Provided information START
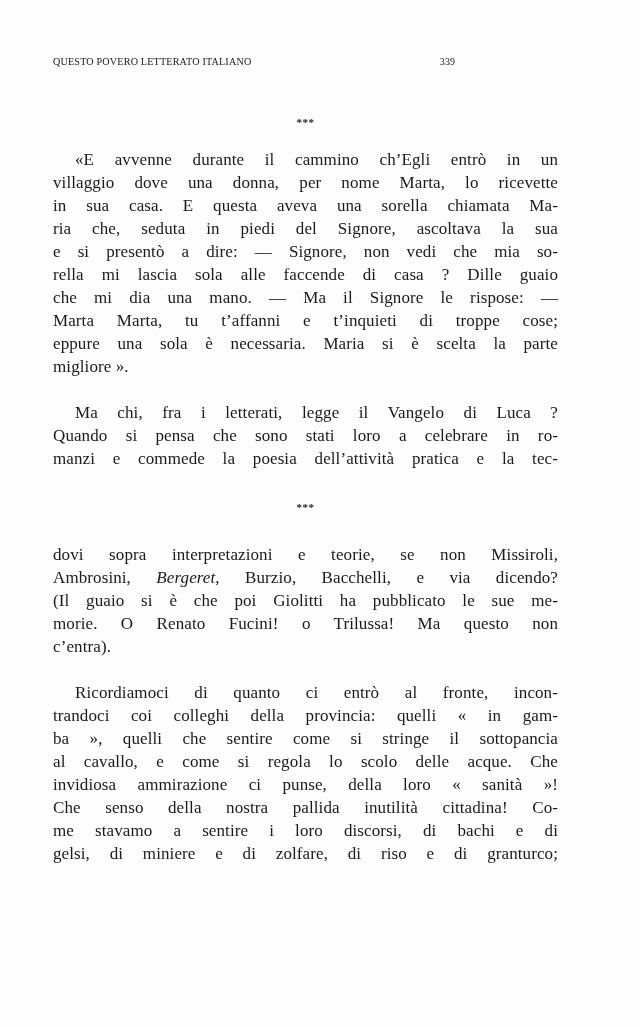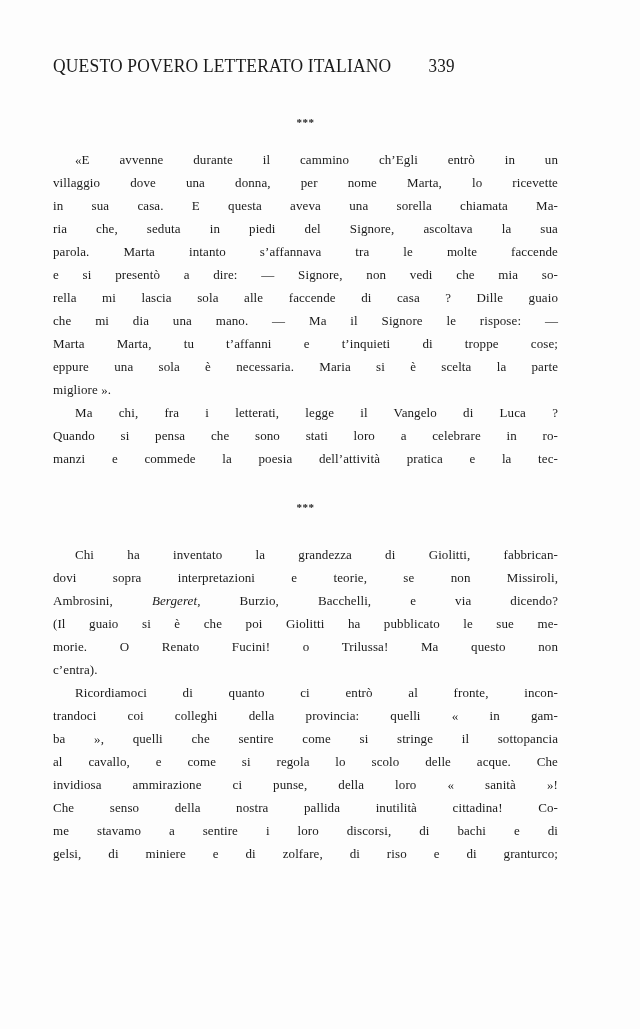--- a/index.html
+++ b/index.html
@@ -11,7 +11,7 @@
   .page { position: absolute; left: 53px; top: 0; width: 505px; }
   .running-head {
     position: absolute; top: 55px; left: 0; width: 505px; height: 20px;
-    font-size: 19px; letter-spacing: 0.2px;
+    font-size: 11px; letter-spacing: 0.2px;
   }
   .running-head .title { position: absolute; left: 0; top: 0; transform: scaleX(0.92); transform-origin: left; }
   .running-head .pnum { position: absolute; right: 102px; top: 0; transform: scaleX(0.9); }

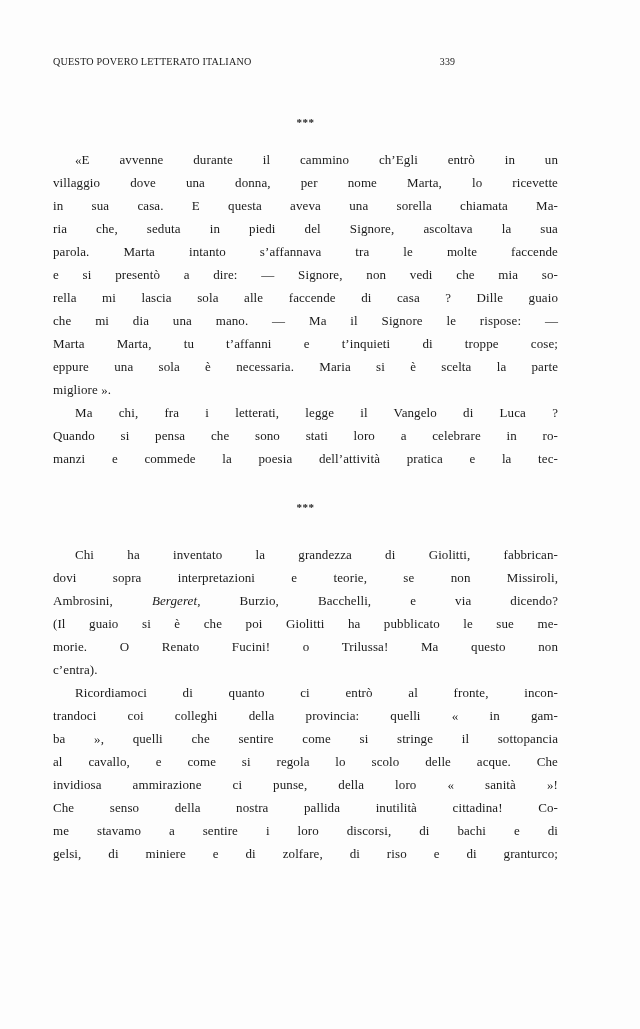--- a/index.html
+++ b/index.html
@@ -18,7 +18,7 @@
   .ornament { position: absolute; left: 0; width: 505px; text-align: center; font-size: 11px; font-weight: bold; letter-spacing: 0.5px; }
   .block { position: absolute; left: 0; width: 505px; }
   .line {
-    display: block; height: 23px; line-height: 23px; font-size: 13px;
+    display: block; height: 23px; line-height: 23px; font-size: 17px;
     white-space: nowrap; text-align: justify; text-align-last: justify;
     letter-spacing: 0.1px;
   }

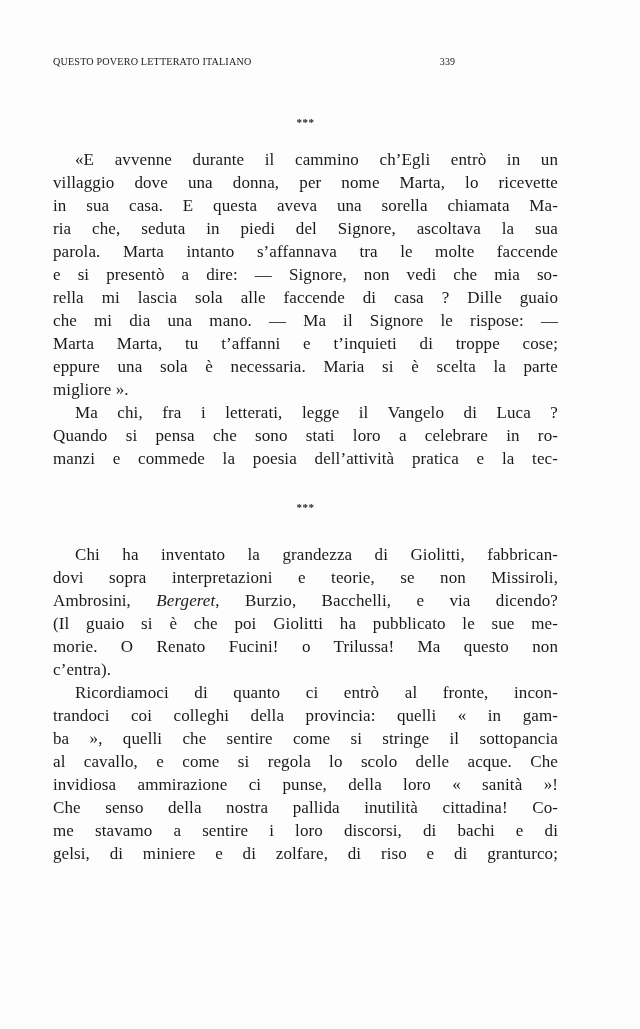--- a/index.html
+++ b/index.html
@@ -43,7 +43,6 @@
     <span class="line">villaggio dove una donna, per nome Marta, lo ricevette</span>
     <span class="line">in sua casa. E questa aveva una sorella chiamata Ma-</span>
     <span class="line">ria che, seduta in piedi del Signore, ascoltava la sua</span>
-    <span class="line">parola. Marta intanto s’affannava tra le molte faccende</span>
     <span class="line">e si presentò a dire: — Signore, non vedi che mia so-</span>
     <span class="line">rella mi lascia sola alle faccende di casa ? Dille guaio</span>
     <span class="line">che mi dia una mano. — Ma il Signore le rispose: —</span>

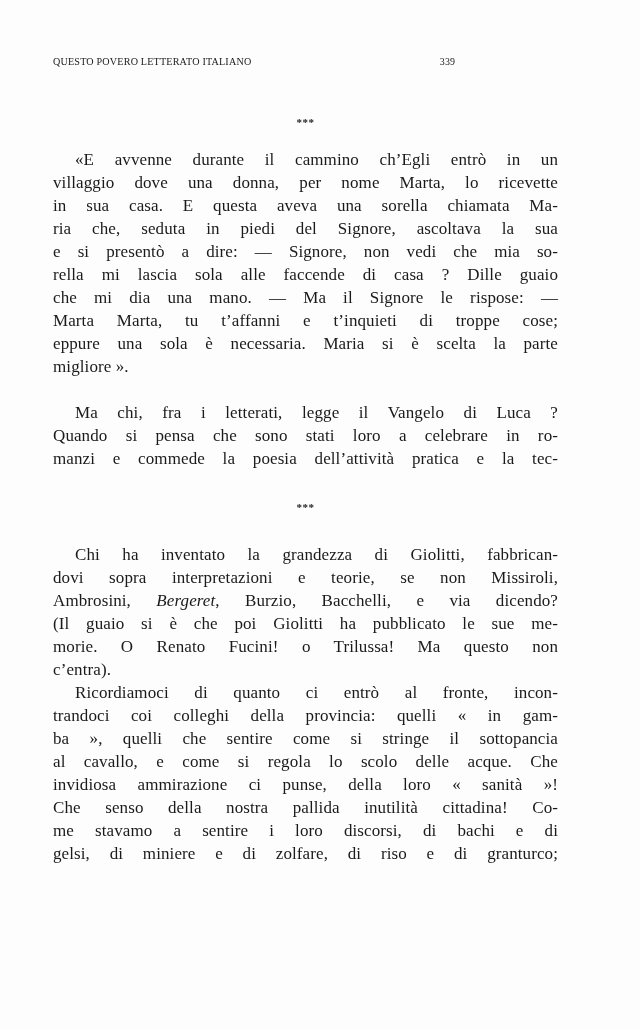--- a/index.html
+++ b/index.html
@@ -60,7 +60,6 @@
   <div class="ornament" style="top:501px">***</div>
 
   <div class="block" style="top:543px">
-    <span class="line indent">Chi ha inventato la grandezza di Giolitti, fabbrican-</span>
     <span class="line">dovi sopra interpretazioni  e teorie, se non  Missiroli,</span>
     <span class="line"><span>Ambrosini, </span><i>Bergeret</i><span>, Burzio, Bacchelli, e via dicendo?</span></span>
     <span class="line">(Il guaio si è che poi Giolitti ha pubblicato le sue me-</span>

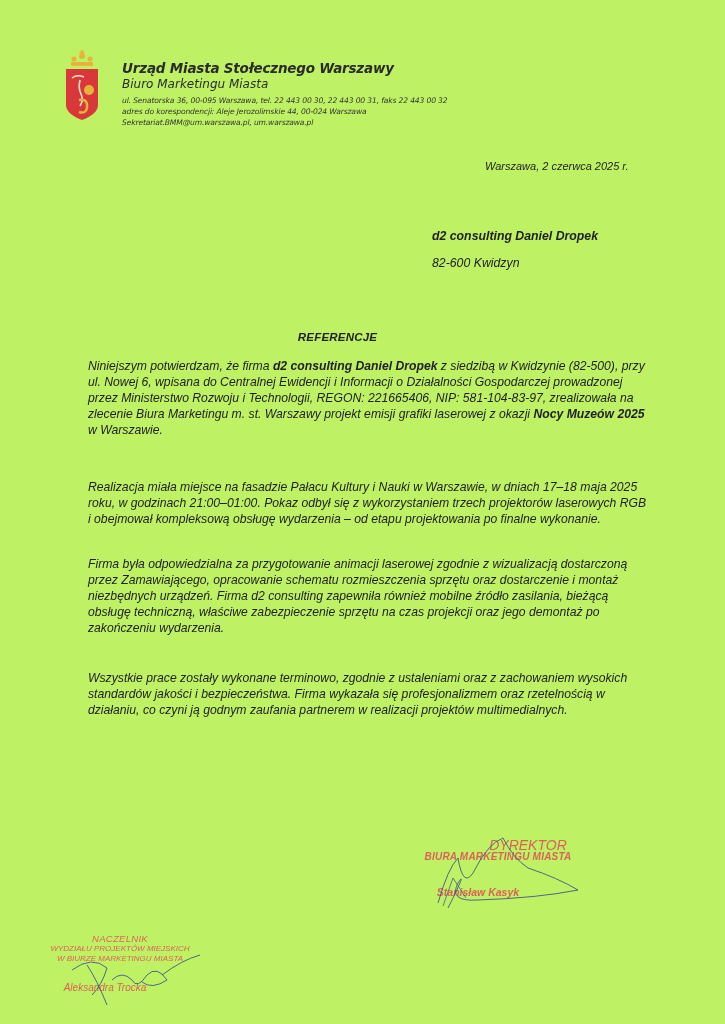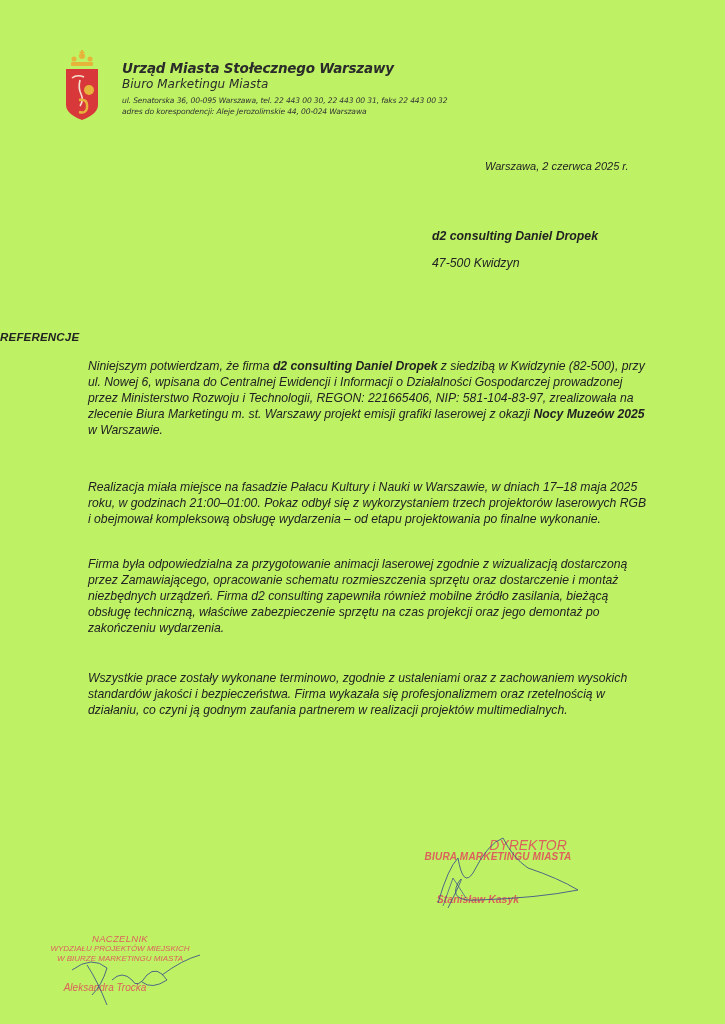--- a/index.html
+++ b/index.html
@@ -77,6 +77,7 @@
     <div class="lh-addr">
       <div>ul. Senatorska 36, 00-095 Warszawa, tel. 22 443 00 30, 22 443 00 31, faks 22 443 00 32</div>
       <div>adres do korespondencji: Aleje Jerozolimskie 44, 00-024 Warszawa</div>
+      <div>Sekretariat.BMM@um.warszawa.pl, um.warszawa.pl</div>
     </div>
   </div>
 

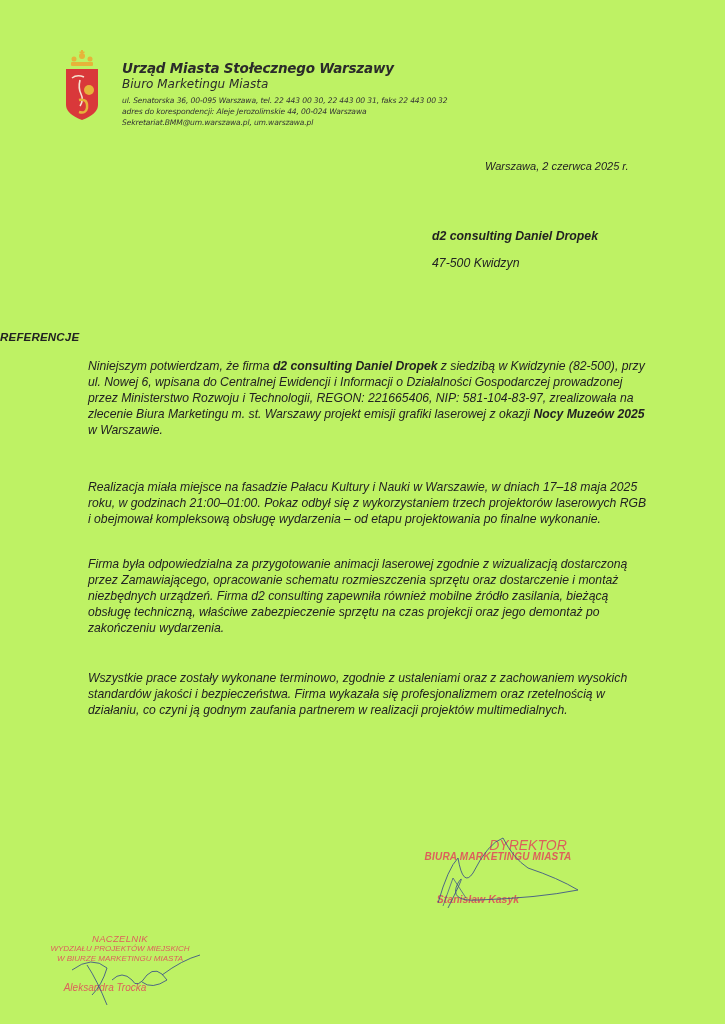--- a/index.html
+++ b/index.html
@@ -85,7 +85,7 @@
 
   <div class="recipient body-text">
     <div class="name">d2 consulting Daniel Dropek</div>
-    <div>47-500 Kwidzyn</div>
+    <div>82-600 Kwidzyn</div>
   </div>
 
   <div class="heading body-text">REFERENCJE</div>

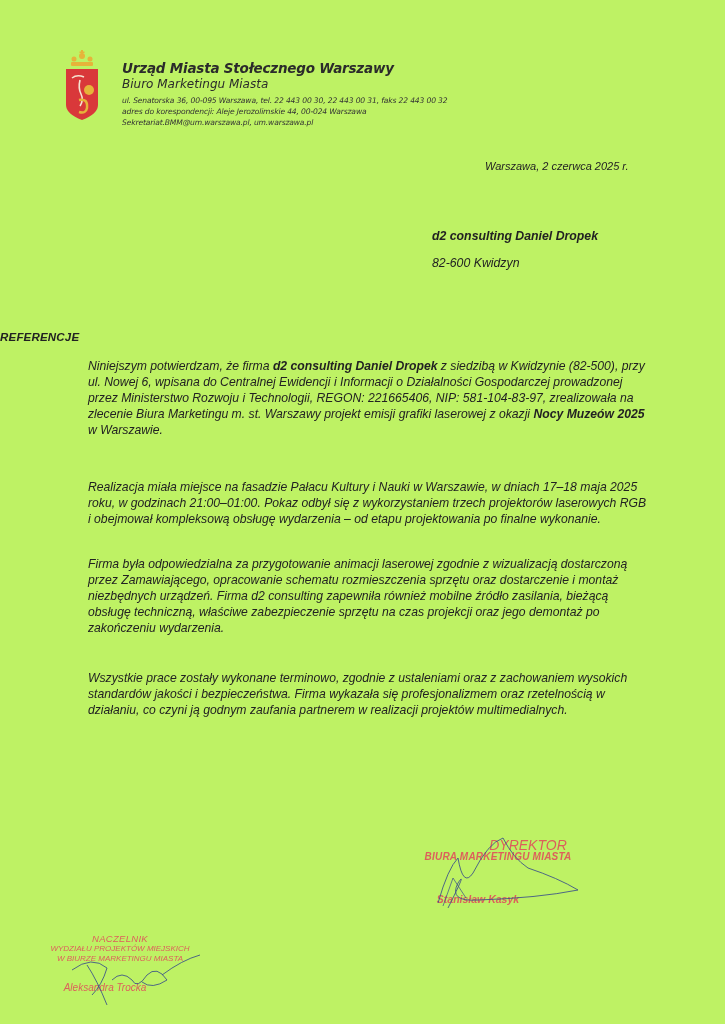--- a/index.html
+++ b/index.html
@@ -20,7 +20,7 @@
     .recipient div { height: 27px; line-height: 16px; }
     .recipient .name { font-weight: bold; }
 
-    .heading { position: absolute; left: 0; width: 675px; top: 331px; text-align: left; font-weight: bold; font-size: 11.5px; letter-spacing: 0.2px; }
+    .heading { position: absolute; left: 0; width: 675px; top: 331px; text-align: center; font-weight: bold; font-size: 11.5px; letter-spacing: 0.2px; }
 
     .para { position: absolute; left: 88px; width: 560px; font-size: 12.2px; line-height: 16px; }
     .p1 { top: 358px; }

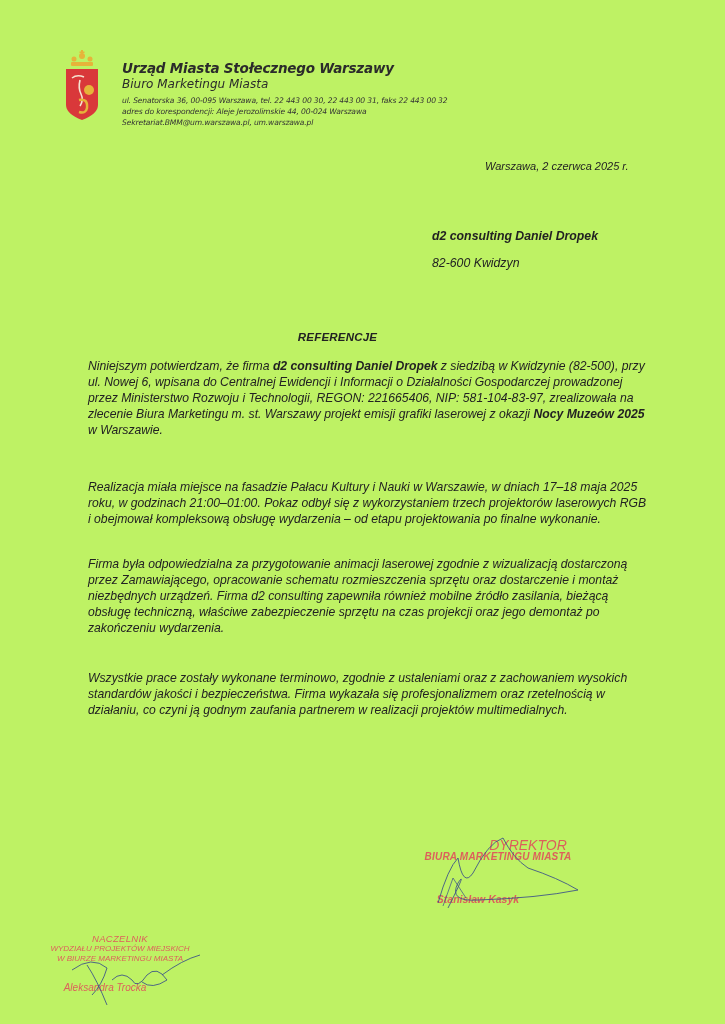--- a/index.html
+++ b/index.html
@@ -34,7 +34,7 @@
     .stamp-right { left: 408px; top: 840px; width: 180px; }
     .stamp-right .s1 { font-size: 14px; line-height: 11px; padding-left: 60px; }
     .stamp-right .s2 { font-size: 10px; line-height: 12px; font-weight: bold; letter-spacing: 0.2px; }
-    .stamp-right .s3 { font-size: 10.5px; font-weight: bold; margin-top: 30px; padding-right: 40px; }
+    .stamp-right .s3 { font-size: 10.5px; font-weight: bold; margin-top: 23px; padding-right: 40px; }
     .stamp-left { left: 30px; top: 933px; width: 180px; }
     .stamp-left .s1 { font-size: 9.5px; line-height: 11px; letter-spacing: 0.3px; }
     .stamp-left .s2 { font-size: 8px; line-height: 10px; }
Provided information END
> _What the exercise asks_: If a line in the records contains the word "letter", copy it out.

> _Worked solution_:
-    font-size: 19px; letter-spacing: 0.2px;
+    font-size: 11px; letter-spacing: 0.2px;
   .ornament { position: absolute; left: 0; width: 505px; text-align: center; font-size: 11px; font-weight: bold; letter-spacing: 0.5px; }
     letter-spacing: 0.1px;
-    .heading { position: absolute; left: 0; width: 675px; top: 331px; text-align: left; font-weight: bold; font-size: 11.5px; letter-spacing: 0.2px; }
+    .heading { position: absolute; left: 0; width: 675px; top: 331px; text-align: center; font-weight: bold; font-size: 11.5px; letter-spacing: 0.2px; }
     .stamp-right .s2 { font-size: 10px; line-height: 12px; font-weight: bold; letter-spacing: 0.2px; }
     .stamp-left .s1 { font-size: 9.5px; line-height: 11px; letter-spacing: 0.3px; }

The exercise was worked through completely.